Para Baier, le referencia al peligro de un poderoso complejo militar industrial era también una advertencia para Kennedy, que estaba a punto de convertirse en el presidente más joven en llegar a la Casa Blanca -tenía cuarenta y tres años-, en el primer católico en presidir Estados Unidos y en un representante de una nueva generación forjada en la guerra que había hecho nacer el complejo militar industrial al que se refería Eisenhower, que también advirtió en su discurso de despedida: “Todos los años gastamos en defensa más que los ingresos de todas las empresas americanas”.
Kennedy estaba a punto de pronunciar otro discurso histórico en el que iba a proclamar que la antorcha política había pasado a una nueva generación, que su gobierno, y que lo supiera el mundo, estaba dispuesto a pagar cualquier precio, a soportar cualquier carga, a enfrentar cualquier dificultad, a ayudar a cualquier amigo y a oponerse a cualquier enemigo para “asegurar la supervivencia y el éxito de la libertad”. También el mensaje del nuevo presidente iba a bordear la ambigüedad hecha parábola. Tres días después de la despedida de Eisenhower, Kennedy dirá: “Ahora, el clarín llama de nuevo al combate; no un combate que requiera armas, aunque las necesitemos; no como un llamado a la batalla, aunque estemos asediados sino como un llamado a llevar la carga de una larga lucha crepuscular, (…) una lucha contra los enemigos comunes del hombre: la tiranía, la pobreza, la enfermedad y la guerra misma”.
El entonces joven nieto de Eisenhower, David, que en 1968 se iba a casar con Julie Nixon, hija de Richard Nixon, el vicepresidente de su abuelo, también recordaría el discurso de Kennedy de manera muy especial: “Siempre creí que, en ese momento, el presidente más viejo y el más joven, de alguna manera estaban teniendo una conversación entre ellos.
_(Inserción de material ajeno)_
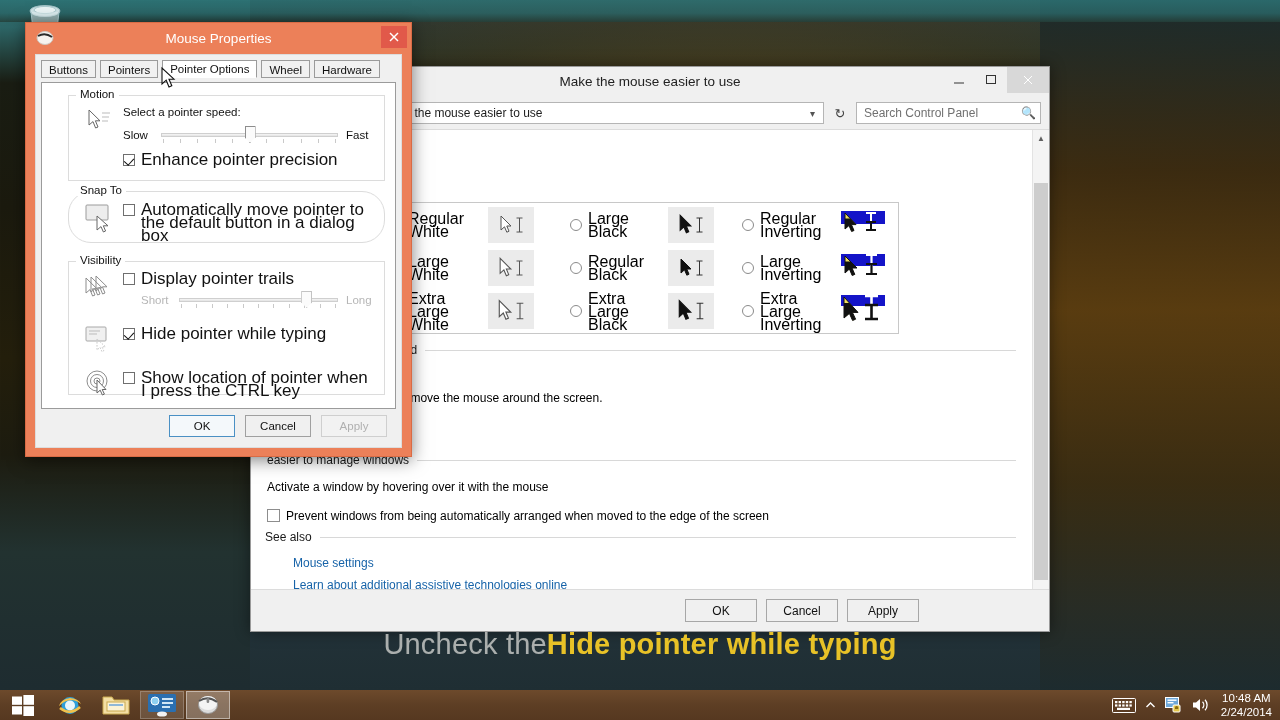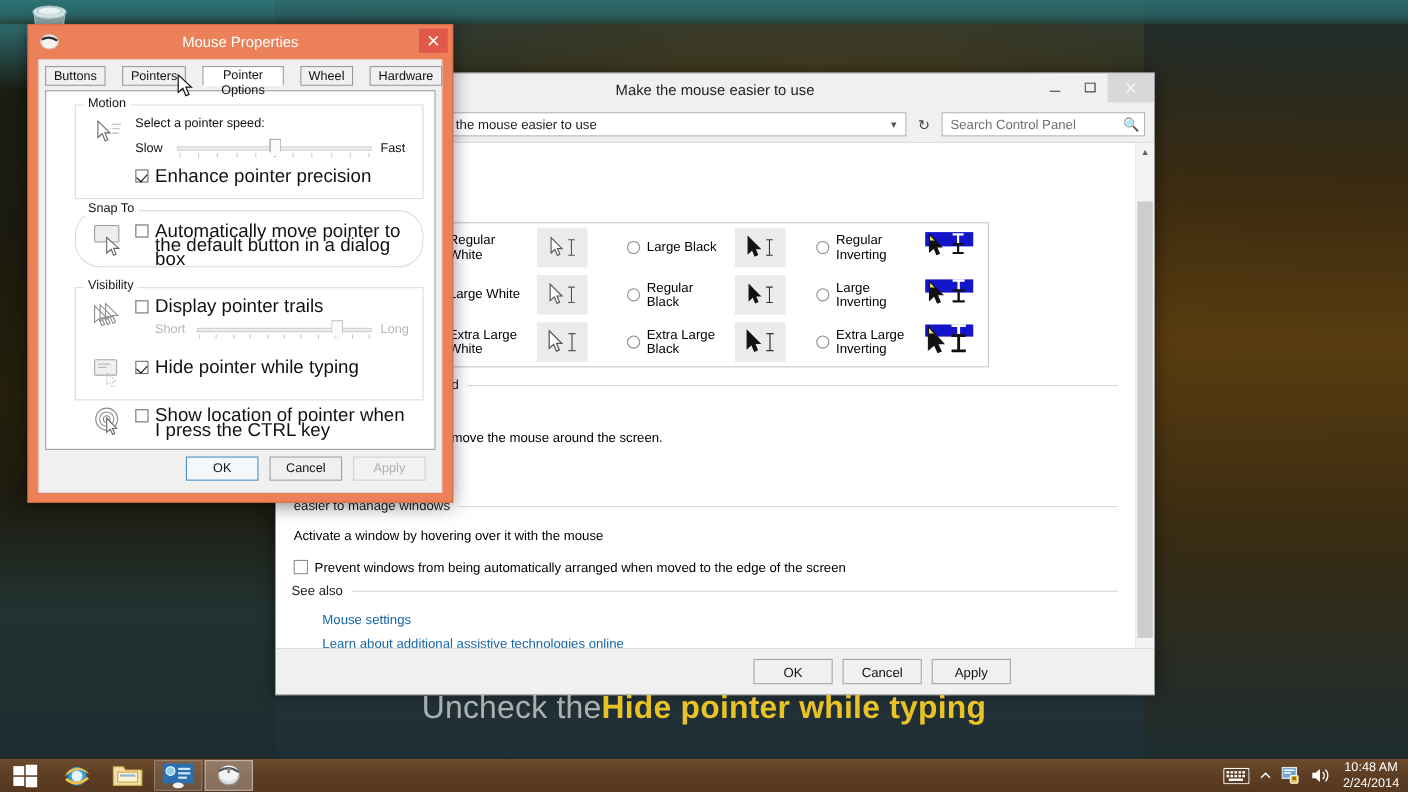--- a/index.html
+++ b/index.html
@@ -159,7 +159,7 @@
     position: absolute; left: 9px; right: 9px; top: 31px; bottom: 8px;
     background: #f0f0f0; border: 1px solid #ddd;
   }
-  #md-tabs { display: flex; gap: 16px; padding: 5px 0 0 5px; height: 23px; }
+  #md-tabs { display: flex; gap: 5px; padding: 5px 0 0 5px; height: 23px; }
   .md-tab {
     font-size: 11.5px; padding: 3px 7px 2px 7px; border: 1px solid #9b9b9b;
     background: #f1f1f1; color: #111; margin-right: -1px; position: relative;

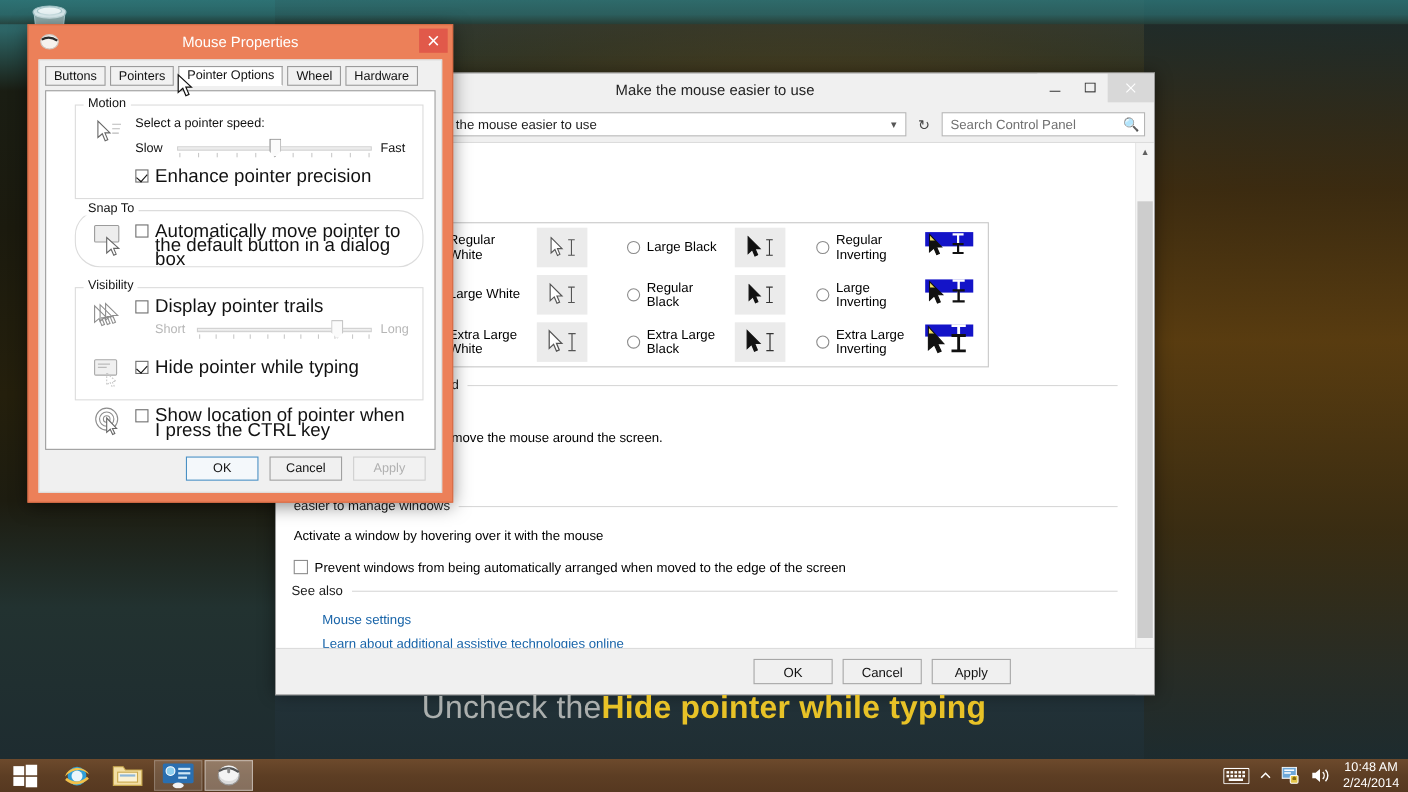--- a/index.html
+++ b/index.html
@@ -110,7 +110,7 @@
     width: 12px; height: 12px; border: 1px solid #8b8b8b; border-radius: 50%;
     background: #fff; flex: 0 0 auto;
   }
-  .ptr-label { font-size: 12px; line-height: 13px; width: 74px; color:#000; }
+  .ptr-label { font-size: 16px; line-height: 13px; width: 74px; color:#000; }
   .ptr-preview {
     width: 46px; height: 36px; background: #ebebeb;
     display: flex; align-items: center; justify-content: center; gap: 2px;

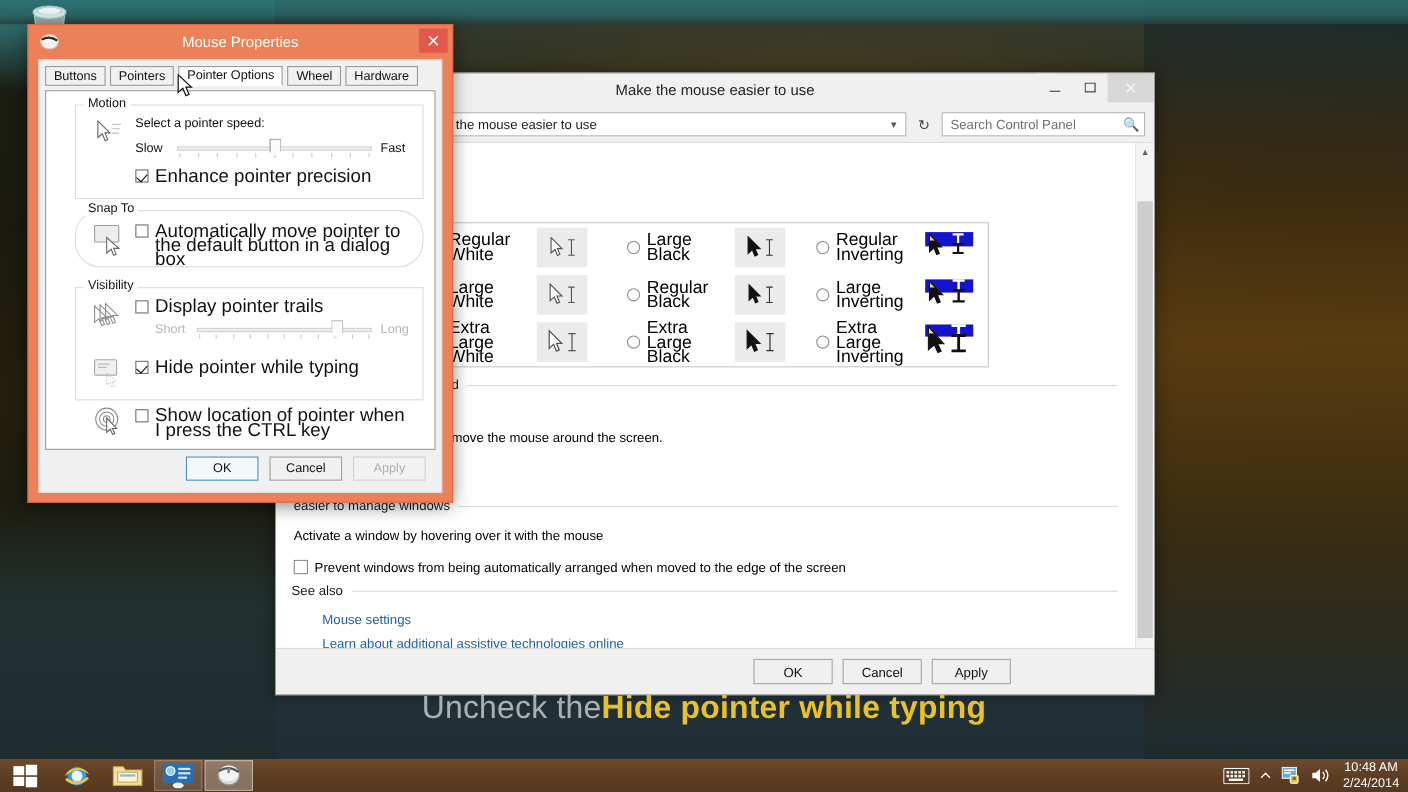--- a/index.html
+++ b/index.html
@@ -582,7 +582,7 @@
         </div>
       </div>
 
-      <div class="grp" style="height:103px; margin-top:18px;">
+      <div class="grp" style="height:134px; margin-top:18px;">
         <span class="legend">Visibility</span>
 
         <div class="md-row">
Había una transición palpable entre la generación de la guerra: Dwight Eisenhower, el general, y la generación más joven, la nueva”, diría ya maduro a la BBC en 2018. Eisenhower nieto, entre paréntesis, el célebre sitio de residencia y trabajo de los presidentes americanos, Camp David, se llama así por él, también creyó ver en ambos discursos, el de su abuelo y el de Kennedy, que los dos ponían especial atención en la ciudadanía y en la democracia, frente a una nueva amenaza mundial del comunismo.
En 2010, los gastos militares y de seguridad de Estados Unidos habían crecido el ciento diecinueve por ciento, un aumento desatado por las guerras en Irak y en Afganistán. Pero, aún sin esos gastos de guerra, el presupuesto de defensa americano había crecido el sesenta y ocho por ciento desde el ataque de Al Qaeda al World Trade Center, el 11 de septiembre de 2001. Las cifras fueron reveladas por Susan Eisenhower, hermana de David, nieta del ex presidente y titular del Eisenhower Group Inc., que ofrece asesoramiento estratégico en proyectos políticos, empresariales y públicos, en un artículo publicado por The Washington Post titulado: “Lo que realmente Eisenhower quiso decir”.
En diciembre pasado, el Senado estadounidense aprobó un presupuesto de Defensa de ochocientos ochenta y seis mil millones de dólares. Es el presupuesto militar más grande del mundo.